→ **EXERCISE REQUIREMENTS**:
As soon as the line containing "Mumindalen vänner (36-40)" appears in the material below, start returning lines exactly, and end with the line containing "total: 14010.92 -> 13387.64".

→ **RECORDS TO USE**:

▬▬▬

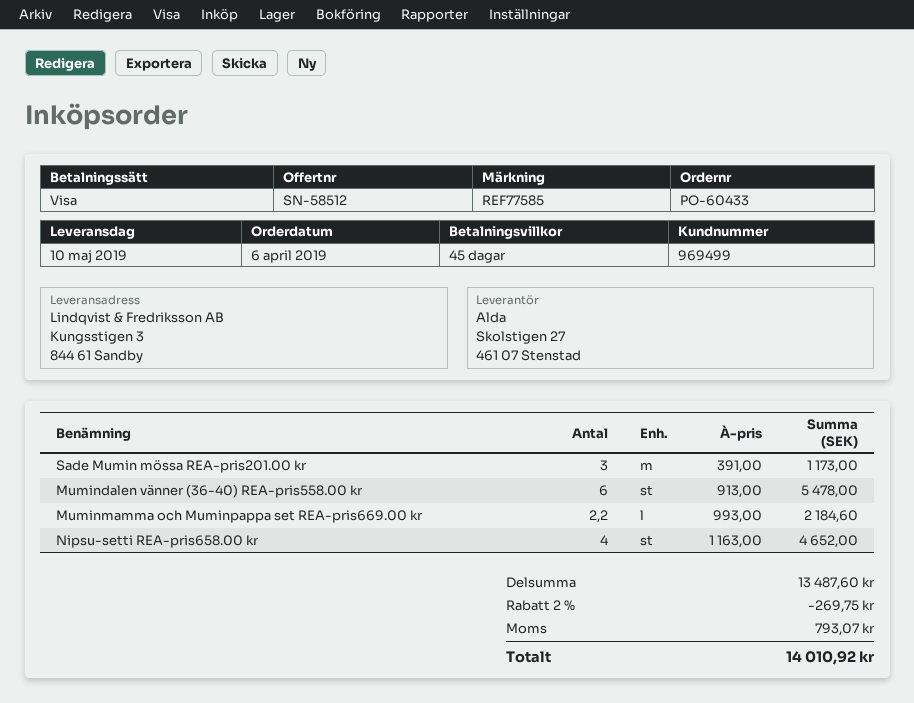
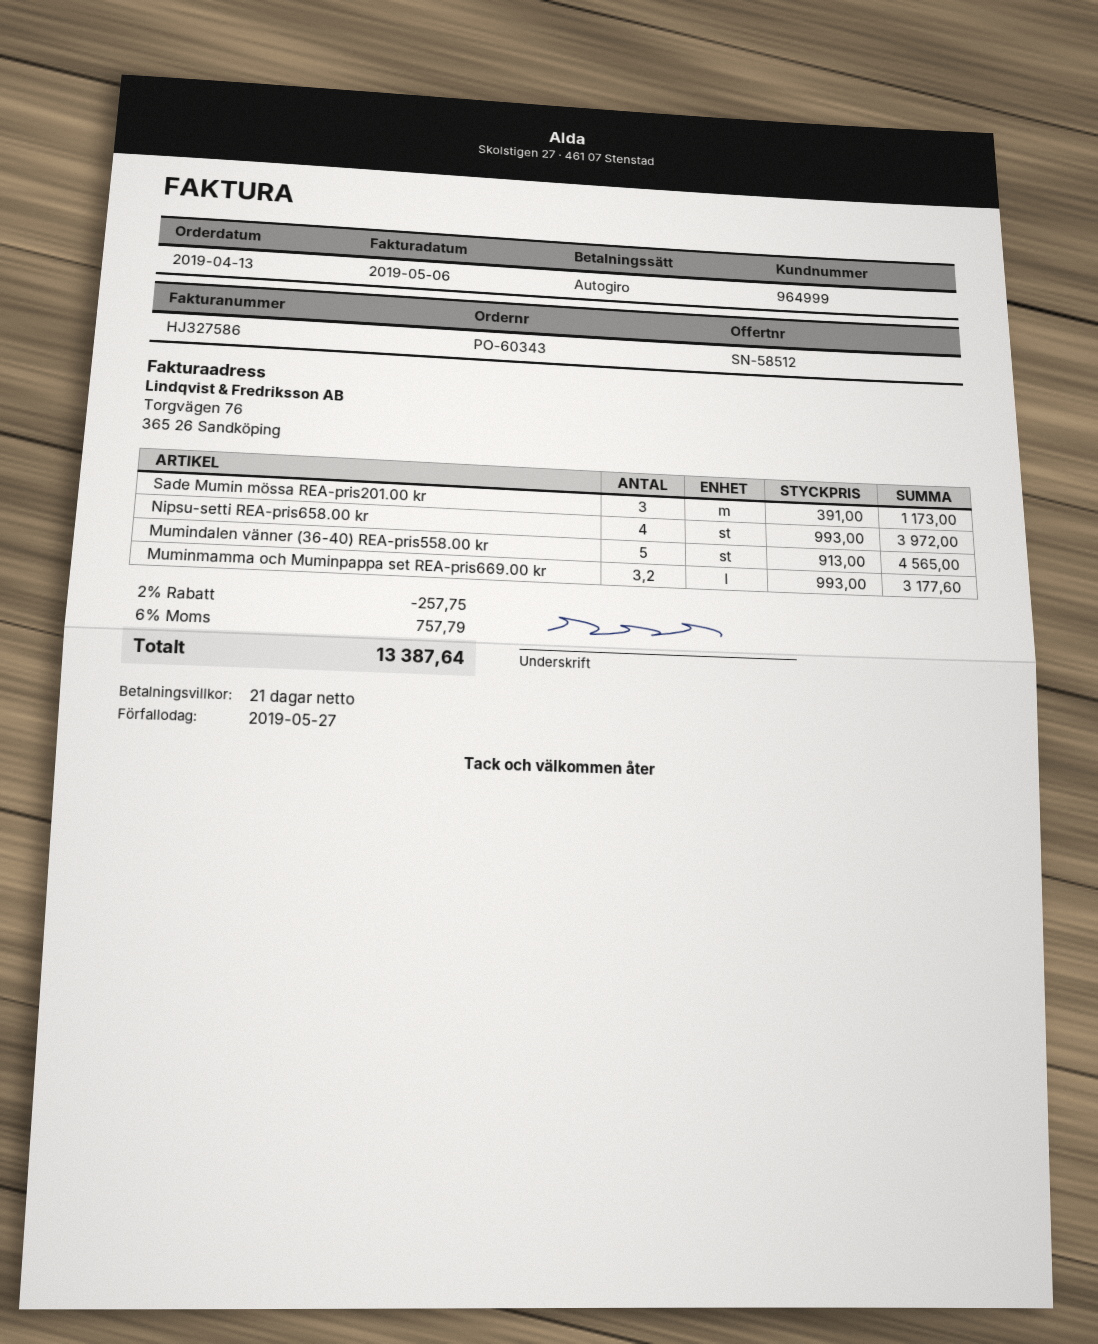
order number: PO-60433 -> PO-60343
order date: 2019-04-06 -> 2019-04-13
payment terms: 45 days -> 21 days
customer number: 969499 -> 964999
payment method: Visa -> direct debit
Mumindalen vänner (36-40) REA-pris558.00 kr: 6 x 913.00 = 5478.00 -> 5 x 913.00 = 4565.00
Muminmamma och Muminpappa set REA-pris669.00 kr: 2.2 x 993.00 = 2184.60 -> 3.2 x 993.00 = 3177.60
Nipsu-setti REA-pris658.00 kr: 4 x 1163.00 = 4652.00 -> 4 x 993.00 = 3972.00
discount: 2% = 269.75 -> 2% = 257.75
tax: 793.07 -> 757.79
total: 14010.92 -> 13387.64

▬▬▬

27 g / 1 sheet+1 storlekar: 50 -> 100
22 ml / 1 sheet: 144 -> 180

▬▬▬

→ **ANSWER SECTION**:
Mumindalen vänner (36-40) REA-pris558.00 kr: 6 x 913.00 = 5478.00 -> 5 x 913.00 = 4565.00
Muminmamma och Muminpappa set REA-pris669.00 kr: 2.2 x 993.00 = 2184.60 -> 3.2 x 993.00 = 3177.60
Nipsu-setti REA-pris658.00 kr: 4 x 1163.00 = 4652.00 -> 4 x 993.00 = 3972.00
discount: 2% = 269.75 -> 2% = 257.75
tax: 793.07 -> 757.79
total: 14010.92 -> 13387.64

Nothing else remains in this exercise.